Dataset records
--------------------------------------------------

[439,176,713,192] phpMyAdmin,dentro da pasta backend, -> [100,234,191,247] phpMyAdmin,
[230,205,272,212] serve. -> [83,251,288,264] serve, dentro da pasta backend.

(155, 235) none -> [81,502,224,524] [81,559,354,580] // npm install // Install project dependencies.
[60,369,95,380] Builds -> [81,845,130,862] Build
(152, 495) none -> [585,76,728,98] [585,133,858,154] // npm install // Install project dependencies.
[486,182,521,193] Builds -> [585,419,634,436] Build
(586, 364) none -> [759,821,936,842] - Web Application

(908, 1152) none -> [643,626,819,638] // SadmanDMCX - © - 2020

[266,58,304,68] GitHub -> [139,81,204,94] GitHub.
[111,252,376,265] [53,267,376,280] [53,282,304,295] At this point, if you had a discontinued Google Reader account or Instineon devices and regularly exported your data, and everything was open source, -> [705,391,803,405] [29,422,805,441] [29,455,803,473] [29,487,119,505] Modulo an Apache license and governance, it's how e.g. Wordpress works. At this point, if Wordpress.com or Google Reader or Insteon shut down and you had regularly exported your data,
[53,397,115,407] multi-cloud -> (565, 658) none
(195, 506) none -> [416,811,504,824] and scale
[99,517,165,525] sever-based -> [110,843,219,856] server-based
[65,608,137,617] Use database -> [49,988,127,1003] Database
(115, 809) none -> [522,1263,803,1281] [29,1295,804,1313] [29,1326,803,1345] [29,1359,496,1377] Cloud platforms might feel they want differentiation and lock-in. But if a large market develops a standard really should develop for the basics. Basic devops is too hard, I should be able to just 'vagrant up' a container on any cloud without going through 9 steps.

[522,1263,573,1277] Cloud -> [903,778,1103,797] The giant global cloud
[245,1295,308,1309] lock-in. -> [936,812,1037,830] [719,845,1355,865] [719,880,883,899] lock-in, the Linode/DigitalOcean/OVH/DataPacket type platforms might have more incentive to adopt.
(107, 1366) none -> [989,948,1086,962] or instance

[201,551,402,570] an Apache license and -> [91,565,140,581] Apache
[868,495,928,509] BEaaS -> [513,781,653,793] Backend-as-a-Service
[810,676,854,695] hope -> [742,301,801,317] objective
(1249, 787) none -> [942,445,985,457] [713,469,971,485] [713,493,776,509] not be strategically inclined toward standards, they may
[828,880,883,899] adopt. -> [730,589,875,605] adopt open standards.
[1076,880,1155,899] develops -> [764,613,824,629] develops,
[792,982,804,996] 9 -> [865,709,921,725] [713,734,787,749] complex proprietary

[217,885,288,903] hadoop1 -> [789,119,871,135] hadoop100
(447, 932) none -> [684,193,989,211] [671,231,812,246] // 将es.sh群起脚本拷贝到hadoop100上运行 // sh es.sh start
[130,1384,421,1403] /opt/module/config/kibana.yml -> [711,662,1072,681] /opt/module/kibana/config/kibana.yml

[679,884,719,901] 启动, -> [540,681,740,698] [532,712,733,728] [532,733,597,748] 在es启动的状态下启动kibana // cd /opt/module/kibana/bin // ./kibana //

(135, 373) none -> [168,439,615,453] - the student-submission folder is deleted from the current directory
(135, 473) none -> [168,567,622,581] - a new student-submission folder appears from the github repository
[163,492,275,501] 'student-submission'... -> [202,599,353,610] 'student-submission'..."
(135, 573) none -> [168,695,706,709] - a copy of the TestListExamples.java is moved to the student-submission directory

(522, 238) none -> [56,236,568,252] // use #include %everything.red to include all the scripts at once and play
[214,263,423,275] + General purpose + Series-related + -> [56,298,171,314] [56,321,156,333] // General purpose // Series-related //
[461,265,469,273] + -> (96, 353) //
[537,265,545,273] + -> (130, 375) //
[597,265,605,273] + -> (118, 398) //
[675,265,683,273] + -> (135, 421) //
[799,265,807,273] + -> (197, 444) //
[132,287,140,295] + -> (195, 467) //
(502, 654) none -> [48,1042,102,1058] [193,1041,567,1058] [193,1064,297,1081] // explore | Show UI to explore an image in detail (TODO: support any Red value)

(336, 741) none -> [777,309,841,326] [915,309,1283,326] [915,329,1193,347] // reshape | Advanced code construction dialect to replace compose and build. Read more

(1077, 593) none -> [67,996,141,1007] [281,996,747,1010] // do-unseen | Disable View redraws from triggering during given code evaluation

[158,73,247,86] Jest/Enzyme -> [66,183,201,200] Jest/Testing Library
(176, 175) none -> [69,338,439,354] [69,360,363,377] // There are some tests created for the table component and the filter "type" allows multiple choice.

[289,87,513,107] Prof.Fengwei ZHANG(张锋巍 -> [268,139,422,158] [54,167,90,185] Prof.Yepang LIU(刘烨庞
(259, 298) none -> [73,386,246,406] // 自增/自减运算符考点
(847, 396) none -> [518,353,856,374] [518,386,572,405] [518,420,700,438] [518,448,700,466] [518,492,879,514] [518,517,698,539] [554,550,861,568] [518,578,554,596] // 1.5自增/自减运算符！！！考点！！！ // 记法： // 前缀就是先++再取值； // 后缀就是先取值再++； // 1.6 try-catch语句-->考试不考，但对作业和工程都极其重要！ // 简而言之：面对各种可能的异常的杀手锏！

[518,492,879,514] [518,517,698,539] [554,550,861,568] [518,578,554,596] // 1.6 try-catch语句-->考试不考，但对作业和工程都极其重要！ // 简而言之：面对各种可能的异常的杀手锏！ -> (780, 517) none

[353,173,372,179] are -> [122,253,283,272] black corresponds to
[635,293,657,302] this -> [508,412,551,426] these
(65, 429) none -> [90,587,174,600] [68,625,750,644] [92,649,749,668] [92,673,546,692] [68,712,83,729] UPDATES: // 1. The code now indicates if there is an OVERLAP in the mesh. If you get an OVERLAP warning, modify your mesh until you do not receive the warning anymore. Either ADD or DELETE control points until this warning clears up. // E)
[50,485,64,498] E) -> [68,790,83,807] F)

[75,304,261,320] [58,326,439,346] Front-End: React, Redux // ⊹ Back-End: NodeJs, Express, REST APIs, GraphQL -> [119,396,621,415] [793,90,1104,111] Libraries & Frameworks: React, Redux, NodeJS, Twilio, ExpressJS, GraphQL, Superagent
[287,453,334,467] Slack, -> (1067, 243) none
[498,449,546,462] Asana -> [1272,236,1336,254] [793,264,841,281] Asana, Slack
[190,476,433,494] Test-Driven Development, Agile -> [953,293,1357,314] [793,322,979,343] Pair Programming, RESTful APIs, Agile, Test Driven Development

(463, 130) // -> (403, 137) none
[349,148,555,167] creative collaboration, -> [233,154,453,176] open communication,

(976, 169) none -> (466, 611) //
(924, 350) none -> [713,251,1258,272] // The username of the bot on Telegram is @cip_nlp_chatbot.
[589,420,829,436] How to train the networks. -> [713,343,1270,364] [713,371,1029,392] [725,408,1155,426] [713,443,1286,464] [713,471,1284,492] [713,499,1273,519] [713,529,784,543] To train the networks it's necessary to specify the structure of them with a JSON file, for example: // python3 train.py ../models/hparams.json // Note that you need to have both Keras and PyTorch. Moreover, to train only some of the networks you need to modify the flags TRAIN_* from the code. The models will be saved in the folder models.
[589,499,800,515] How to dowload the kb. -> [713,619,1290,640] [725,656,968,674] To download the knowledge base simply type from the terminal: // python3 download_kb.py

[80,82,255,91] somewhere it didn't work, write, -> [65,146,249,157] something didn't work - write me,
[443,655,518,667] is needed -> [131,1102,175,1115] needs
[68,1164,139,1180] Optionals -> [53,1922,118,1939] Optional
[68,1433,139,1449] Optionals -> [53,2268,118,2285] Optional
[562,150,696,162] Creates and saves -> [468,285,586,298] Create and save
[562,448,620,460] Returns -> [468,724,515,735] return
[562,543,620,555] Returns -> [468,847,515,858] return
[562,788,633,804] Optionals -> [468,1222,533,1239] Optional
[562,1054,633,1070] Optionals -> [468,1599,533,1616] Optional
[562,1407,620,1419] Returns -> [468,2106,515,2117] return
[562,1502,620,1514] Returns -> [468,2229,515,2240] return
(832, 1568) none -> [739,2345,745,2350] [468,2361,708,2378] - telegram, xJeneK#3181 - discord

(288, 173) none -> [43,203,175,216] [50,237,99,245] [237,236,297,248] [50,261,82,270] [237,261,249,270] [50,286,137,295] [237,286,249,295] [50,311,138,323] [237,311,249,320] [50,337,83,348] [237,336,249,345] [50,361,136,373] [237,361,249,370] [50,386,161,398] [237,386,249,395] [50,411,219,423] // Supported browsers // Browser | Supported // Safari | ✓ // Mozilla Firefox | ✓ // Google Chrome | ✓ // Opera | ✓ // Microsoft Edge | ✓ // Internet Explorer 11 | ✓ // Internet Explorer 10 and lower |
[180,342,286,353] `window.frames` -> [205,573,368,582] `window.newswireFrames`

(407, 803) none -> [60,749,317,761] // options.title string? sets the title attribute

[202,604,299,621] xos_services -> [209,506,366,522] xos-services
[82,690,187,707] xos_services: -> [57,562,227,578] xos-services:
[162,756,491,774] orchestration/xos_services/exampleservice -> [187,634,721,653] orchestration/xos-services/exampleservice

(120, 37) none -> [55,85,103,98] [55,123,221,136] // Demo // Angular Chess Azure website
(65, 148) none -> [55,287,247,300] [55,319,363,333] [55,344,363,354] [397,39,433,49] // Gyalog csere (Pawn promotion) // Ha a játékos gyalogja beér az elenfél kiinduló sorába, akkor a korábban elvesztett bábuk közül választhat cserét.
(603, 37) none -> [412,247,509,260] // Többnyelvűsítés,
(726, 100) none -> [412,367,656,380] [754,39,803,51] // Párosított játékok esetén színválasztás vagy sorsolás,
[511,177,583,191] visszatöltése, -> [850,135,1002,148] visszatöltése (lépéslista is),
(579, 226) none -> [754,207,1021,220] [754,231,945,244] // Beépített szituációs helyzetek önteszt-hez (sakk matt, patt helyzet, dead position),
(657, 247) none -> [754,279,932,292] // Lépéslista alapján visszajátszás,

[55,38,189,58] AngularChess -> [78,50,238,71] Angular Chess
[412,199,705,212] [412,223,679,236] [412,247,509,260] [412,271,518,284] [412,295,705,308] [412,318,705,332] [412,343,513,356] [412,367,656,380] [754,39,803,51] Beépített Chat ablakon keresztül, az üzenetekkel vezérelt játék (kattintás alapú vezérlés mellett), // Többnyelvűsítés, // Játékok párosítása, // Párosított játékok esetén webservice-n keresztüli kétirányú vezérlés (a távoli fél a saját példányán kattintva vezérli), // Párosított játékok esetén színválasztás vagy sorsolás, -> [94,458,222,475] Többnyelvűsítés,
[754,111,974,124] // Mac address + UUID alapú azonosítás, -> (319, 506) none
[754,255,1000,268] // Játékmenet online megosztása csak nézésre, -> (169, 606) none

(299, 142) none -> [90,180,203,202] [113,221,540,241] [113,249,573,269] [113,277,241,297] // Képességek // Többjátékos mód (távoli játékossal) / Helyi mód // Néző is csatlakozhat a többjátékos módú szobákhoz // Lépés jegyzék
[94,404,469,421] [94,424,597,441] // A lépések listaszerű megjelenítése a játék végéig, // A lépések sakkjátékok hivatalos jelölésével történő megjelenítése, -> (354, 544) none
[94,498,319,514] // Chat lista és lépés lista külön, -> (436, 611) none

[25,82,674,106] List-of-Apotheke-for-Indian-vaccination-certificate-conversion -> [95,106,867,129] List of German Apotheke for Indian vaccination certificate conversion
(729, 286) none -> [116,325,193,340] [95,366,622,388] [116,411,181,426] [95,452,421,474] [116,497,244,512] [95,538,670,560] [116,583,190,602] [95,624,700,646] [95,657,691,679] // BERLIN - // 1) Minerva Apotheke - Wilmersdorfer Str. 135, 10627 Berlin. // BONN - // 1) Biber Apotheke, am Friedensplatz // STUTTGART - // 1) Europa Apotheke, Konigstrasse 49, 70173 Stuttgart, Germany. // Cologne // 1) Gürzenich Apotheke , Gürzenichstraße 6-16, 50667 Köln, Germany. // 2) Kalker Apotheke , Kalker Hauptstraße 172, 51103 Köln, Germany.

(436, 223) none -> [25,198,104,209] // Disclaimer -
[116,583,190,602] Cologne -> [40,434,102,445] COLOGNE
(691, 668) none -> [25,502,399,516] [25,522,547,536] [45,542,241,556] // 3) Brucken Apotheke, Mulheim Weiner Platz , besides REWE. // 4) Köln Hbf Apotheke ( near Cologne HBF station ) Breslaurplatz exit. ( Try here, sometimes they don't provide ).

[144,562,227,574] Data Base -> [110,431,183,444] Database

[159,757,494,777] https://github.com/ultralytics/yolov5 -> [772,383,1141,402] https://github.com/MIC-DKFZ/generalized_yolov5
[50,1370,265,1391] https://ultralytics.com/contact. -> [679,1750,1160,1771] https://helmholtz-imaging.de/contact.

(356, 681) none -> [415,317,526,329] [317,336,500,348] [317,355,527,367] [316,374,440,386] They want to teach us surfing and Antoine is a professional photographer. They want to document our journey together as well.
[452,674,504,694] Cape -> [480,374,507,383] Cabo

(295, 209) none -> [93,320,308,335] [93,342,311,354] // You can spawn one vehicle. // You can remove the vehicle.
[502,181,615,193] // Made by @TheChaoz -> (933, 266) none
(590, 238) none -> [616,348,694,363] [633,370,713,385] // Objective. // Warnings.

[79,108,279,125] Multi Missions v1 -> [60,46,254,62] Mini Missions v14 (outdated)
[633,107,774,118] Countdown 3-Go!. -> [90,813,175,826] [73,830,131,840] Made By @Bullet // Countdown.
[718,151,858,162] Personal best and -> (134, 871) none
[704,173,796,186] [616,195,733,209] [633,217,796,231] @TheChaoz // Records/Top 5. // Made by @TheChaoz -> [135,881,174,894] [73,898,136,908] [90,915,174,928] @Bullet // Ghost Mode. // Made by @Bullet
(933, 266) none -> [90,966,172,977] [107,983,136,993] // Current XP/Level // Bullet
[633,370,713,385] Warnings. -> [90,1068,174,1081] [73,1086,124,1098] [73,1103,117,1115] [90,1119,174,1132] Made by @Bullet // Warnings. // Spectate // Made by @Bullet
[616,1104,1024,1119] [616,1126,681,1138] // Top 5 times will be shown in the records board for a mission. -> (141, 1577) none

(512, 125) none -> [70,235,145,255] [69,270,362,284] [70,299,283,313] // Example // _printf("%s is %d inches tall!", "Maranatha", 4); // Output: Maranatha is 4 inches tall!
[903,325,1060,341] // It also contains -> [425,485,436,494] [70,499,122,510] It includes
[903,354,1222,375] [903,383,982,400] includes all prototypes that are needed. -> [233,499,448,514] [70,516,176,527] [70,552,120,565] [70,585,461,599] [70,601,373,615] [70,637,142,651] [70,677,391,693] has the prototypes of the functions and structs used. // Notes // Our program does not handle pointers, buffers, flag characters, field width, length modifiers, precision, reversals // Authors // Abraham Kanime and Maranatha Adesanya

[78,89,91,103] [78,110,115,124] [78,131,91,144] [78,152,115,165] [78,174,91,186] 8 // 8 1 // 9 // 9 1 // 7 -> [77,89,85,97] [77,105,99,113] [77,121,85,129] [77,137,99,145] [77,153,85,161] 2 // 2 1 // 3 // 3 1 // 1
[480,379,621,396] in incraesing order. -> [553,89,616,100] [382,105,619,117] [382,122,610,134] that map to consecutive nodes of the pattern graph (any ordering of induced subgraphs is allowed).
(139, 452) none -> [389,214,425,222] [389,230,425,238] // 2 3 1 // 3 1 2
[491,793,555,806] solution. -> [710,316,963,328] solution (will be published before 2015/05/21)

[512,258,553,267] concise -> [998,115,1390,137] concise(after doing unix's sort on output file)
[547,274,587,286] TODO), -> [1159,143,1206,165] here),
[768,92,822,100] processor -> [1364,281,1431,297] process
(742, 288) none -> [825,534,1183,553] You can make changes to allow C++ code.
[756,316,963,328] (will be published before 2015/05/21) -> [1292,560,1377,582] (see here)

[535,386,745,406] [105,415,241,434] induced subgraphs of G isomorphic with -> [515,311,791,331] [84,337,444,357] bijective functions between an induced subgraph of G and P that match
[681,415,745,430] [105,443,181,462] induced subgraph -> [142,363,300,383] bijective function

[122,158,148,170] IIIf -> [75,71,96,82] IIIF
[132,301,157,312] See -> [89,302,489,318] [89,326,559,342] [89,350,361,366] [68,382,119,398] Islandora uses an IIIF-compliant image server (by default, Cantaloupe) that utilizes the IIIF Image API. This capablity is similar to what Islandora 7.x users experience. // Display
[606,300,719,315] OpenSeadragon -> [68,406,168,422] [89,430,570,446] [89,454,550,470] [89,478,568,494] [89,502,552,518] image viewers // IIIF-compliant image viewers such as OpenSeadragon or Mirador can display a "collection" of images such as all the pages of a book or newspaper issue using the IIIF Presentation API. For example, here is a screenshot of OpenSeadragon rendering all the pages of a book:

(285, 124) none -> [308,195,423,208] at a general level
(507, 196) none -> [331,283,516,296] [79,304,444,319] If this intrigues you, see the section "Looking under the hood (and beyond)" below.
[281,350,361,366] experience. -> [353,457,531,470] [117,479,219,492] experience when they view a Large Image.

--------------------------------------------------

● Exercise instructions:
Only the lines above starting at the one containing "(512, 125) none" and ending at the one containing "[132,301,157,312] See ->", both included, are to be returned, exactly as they read.

● Reply to the exercise:
(512, 125) none -> [70,235,145,255] [69,270,362,284] [70,299,283,313] // Example // _printf("%s is %d inches tall!", "Maranatha", 4); // Output: Maranatha is 4 inches tall!
[903,325,1060,341] // It also contains -> [425,485,436,494] [70,499,122,510] It includes
[903,354,1222,375] [903,383,982,400] includes all prototypes that are needed. -> [233,499,448,514] [70,516,176,527] [70,552,120,565] [70,585,461,599] [70,601,373,615] [70,637,142,651] [70,677,391,693] has the prototypes of the functions and structs used. // Notes // Our program does not handle pointers, buffers, flag characters, field width, length modifiers, precision, reversals // Authors // Abraham Kanime and Maranatha Adesanya

[78,89,91,103] [78,110,115,124] [78,131,91,144] [78,152,115,165] [78,174,91,186] 8 // 8 1 // 9 // 9 1 // 7 -> [77,89,85,97] [77,105,99,113] [77,121,85,129] [77,137,99,145] [77,153,85,161] 2 // 2 1 // 3 // 3 1 // 1
[480,379,621,396] in incraesing order. -> [553,89,616,100] [382,105,619,117] [382,122,610,134] that map to consecutive nodes of the pattern graph (any ordering of induced subgraphs is allowed).
(139, 452) none -> [389,214,425,222] [389,230,425,238] // 2 3 1 // 3 1 2
[491,793,555,806] solution. -> [710,316,963,328] solution (will be published before 2015/05/21)

[512,258,553,267] concise -> [998,115,1390,137] concise(after doing unix's sort on output file)
[547,274,587,286] TODO), -> [1159,143,1206,165] here),
[768,92,822,100] processor -> [1364,281,1431,297] process
(742, 288) none -> [825,534,1183,553] You can make changes to allow C++ code.
[756,316,963,328] (will be published before 2015/05/21) -> [1292,560,1377,582] (see here)

[535,386,745,406] [105,415,241,434] induced subgraphs of G isomorphic with -> [515,311,791,331] [84,337,444,357] bijective functions between an induced subgraph of G and P that match
[681,415,745,430] [105,443,181,462] induced subgraph -> [142,363,300,383] bijective function

[122,158,148,170] IIIf -> [75,71,96,82] IIIF
[132,301,157,312] See -> [89,302,489,318] [89,326,559,342] [89,350,361,366] [68,382,119,398] Islandora uses an IIIF-compliant image server (by default, Cantaloupe) that utilizes the IIIF Image API. This capablity is similar to what Islandora 7.x users experience. // Display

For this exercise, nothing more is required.